_Problem requirements_
From the entries below, copy exactly the lines from the one that contains "Mean | 2016: 44.003 -> 44.013" through the one that contains "Mean | 2002: 26.49 -> 25.16", both included, and only those.

_Data records_
..............................

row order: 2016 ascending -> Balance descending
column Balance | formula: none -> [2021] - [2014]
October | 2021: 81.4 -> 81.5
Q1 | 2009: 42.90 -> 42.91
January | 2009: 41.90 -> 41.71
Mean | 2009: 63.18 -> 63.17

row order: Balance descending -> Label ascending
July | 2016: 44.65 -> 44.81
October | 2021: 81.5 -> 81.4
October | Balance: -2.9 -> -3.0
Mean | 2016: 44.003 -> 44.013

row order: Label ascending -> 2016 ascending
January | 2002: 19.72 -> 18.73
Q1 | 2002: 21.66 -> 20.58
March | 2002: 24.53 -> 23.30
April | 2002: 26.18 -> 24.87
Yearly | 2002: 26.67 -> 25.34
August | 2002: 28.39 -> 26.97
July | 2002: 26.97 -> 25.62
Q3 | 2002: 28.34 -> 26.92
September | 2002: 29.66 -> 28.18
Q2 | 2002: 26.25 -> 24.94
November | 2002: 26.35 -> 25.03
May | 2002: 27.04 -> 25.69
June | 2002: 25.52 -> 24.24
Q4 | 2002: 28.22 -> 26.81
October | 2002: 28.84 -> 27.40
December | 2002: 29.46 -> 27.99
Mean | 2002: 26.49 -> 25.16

..............................

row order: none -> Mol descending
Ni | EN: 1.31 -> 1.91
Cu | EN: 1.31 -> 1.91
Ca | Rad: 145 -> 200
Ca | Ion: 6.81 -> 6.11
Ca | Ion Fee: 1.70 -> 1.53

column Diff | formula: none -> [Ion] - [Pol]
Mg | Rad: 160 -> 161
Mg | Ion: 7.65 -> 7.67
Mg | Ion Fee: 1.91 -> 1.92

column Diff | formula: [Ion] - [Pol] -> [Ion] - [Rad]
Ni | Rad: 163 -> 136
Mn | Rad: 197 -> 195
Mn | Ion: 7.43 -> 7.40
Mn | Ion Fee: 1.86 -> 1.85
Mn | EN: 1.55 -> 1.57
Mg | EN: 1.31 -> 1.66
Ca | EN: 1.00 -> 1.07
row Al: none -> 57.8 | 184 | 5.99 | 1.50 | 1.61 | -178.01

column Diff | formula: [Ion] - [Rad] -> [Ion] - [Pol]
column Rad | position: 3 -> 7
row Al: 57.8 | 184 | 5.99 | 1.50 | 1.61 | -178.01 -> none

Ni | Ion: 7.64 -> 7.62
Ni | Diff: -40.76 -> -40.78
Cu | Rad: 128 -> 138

..............................

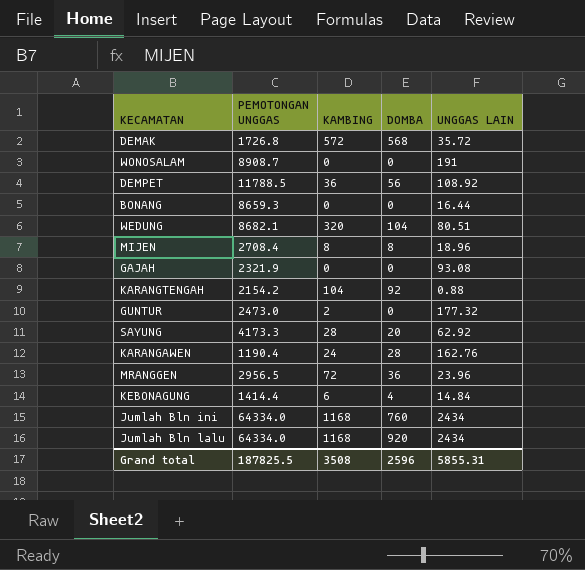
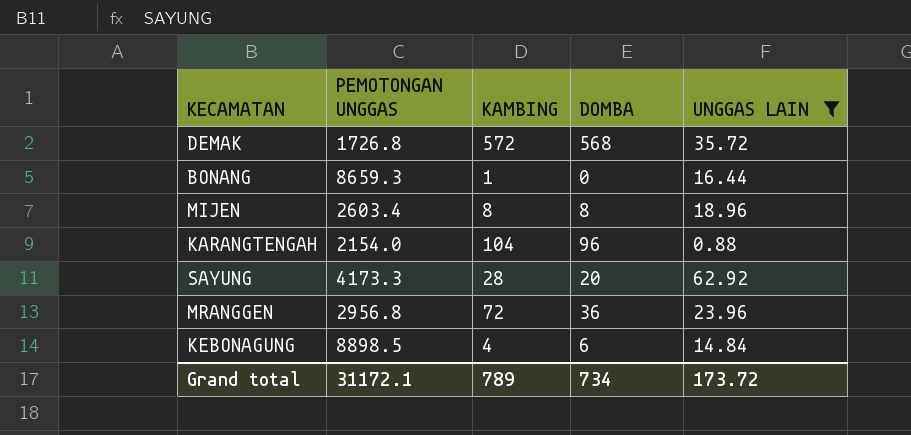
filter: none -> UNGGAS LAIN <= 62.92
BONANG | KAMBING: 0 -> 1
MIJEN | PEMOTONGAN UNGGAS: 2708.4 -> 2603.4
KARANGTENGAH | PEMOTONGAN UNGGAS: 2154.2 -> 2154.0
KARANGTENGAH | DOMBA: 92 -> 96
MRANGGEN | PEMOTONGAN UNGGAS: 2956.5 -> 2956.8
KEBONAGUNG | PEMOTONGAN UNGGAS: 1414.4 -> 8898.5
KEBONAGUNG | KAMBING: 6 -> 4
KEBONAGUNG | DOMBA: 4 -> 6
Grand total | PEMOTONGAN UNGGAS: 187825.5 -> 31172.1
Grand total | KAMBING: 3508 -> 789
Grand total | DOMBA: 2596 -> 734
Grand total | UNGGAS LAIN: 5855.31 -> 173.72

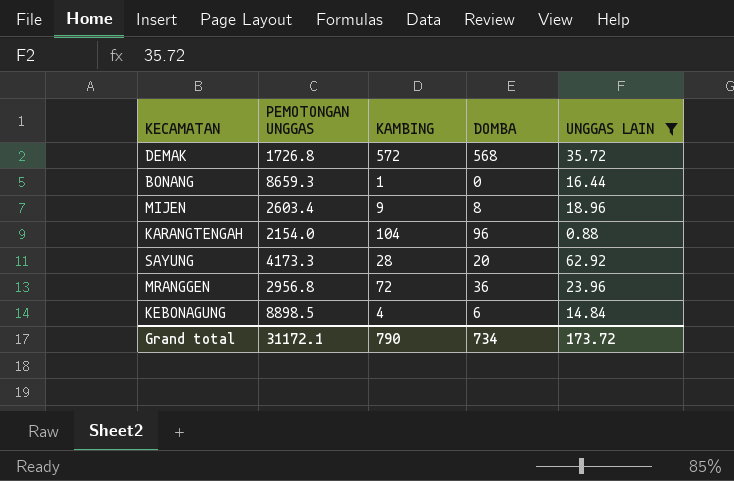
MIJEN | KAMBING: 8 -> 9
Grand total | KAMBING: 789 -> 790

..............................

_Solution for this task_
Mean | 2016: 44.003 -> 44.013

row order: Label ascending -> 2016 ascending
January | 2002: 19.72 -> 18.73
Q1 | 2002: 21.66 -> 20.58
March | 2002: 24.53 -> 23.30
April | 2002: 26.18 -> 24.87
Yearly | 2002: 26.67 -> 25.34
August | 2002: 28.39 -> 26.97
July | 2002: 26.97 -> 25.62
Q3 | 2002: 28.34 -> 26.92
September | 2002: 29.66 -> 28.18
Q2 | 2002: 26.25 -> 24.94
November | 2002: 26.35 -> 25.03
May | 2002: 27.04 -> 25.69
June | 2002: 25.52 -> 24.24
Q4 | 2002: 28.22 -> 26.81
October | 2002: 28.84 -> 27.40
December | 2002: 29.46 -> 27.99
Mean | 2002: 26.49 -> 25.16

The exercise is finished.